Enquanto o comitê de mídia do Parlamento britânico convocou o CEO da Cambridge Analytica, Alexander Nix , para testemunhar em sua investigação sobre notícias falsas, a ministra da Justiça da Alemanha, Katarina Barley , afirmou que chamará a liderança europeia do Facebook para explicar o escândalo envolvendo a empresa de mineração de dados. Cambridge Analytica e determinar se os dados dos usuários alemães foram afetados.

O Ministério da Justiça de Israel já declarou que está abrindo uma “investigação administrativa” sobre o gigante da mídia social após relatos da transferência de informações pessoais do Facebook para a empresa de mineração de dados Cambridge Analytics, “e a possibilidade de violações adicionais de informações pessoais de israelenses ”, relata o Times de Israel.

Um assistente pessoal do presidente da Nigéria, Muhammadu Buhari , respondeu a relatos sobre o envolvimento da Cambridge Analytica nas eleições de 2015, retuitando uma imagem de um ex-líder Goodluck Jonathan, de aparência abatida.

Enquanto o Facebook prometeu limpar sua 'bagunça de dados', outra gigante do software, com mais de um bilhão de dados de usuários, o Google anunciou hoje seus planos para atender aos requisitos do GDPR (UE), a nova lei de proteção de dados chegando em vigor em 25 de maio de 2018.

Em uma notificação, o Google afirmou:

“A Política de consentimento para usuários da UE do Google está sendo atualizada para refletir os novos requisitos legais do GDPR. Ele define suas responsabilidades por divulgar e obter consentimentos de usuários finais de seus sites e aplicativos no EEE. A política é incorporada aos contratos para a maioria dos anúncios do Google e produtos de medição globalmente.”

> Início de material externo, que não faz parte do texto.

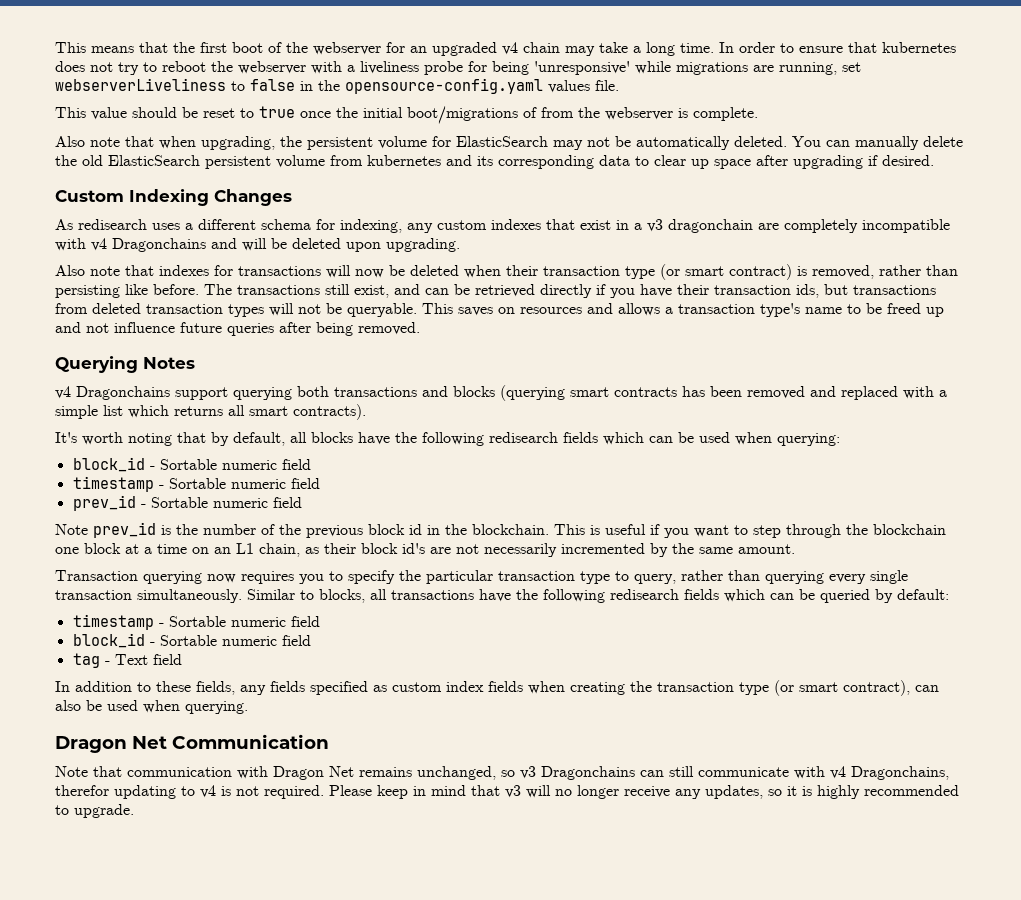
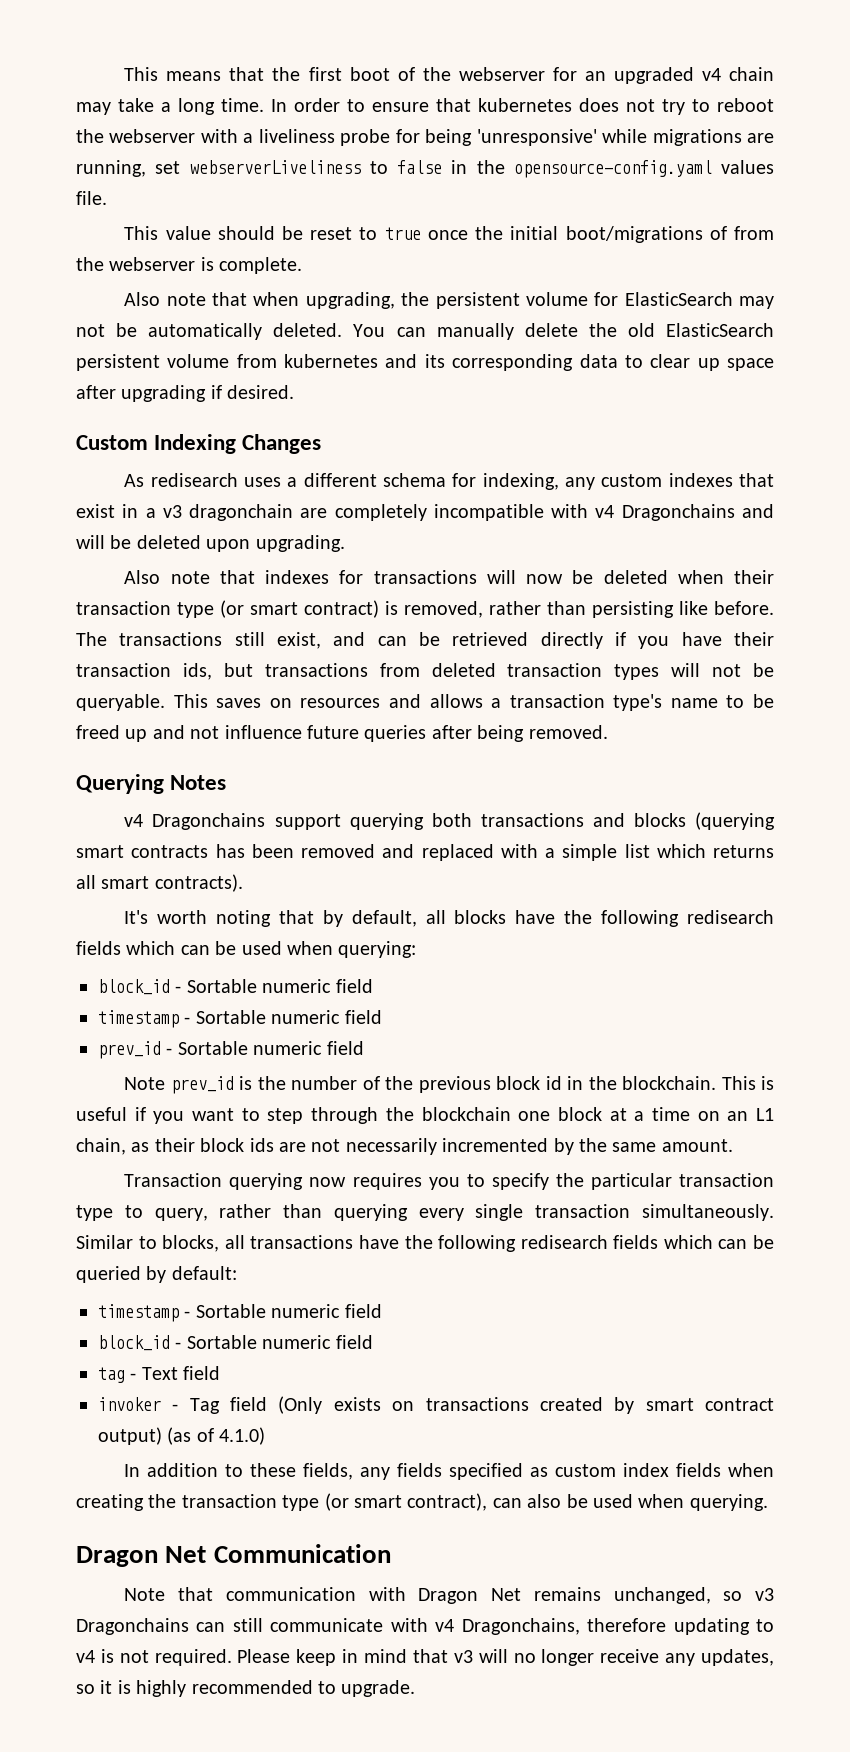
[402,543,425,554] id's -> [249,1138,274,1152] ids
(182, 659) none -> [98,1396,775,1414] [98,1427,266,1445] // invoker - Tag field (Only exists on transactions created by smart contract output) (as of 4.1.0)
[55,785,109,796] therefor -> [587,1618,667,1632] therefore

Para anunciantes e editores do Adsense, dizia: "Nos casos do DoubleClick for Publishers (DFP), DoubleClick Ad Exchange (AdX), AdMob e AdSense, o Google e seus clientes operam como controladores independentes de dados pessoais que são tratados nesses serviços . Esses novos termos esclarecem nossas respectivas responsabilidades ao lidar com esses dados e oferecem proteção a você e ao Google em relação ao status desse controlador. Estamos nos comprometendo por meio destes termos a cumprir nossas obrigações sob o GDPR quando usamos quaisquer dados pessoais em conexão com esses serviços, e os termos exigem que você assuma o mesmo compromisso.”

De volta à Índia, levando em conta a violação de dados do Facebook, a Comissão Eleitoral (CE) deve revisar sua associação com a gigante da mídia social depois que o escândalo surgiu na semana passada. Falando ao The Indian Express , o comissário-chefe das eleições disse: “Vamos considerar esta questão em toda a sua dimensão na reunião da Comissão”.

Embora o ministro da União Ravi Shankar Prasad tenha afirmado que o governo indiano não permitirá que nenhum terceiro influencie as eleições gerais do país, há maiores preocupações. Ao contrário da China, a Índia ainda não pediu ao Facebook e a outras plataformas para armazenar dados de usuários indianos apenas na Índia. Como fica evidente nas eleições dos EUA, há chances de que a China ou outros países rivais usem os dados para anular a opinião do povo durante as eleições gerais, se isso já não estiver acontecendo.

A Cambridge Analytica é apenas uma empresa; O chefe do Facebook, Mark Zuckerberg, levantou suspeitas de que pode haver mais empresas como a Cambridge Analytica. Portanto, é muito difícil expor e banir tais empresas. Ao contrário da Alemanha e do Reino Unido, a Índia não convocou Nix nem Zuckerberg e, portanto, ainda está muito atrasada em termos de medidas ativas e proativas, antes que seja tarde demais, pois as eleições gerais estão chegando.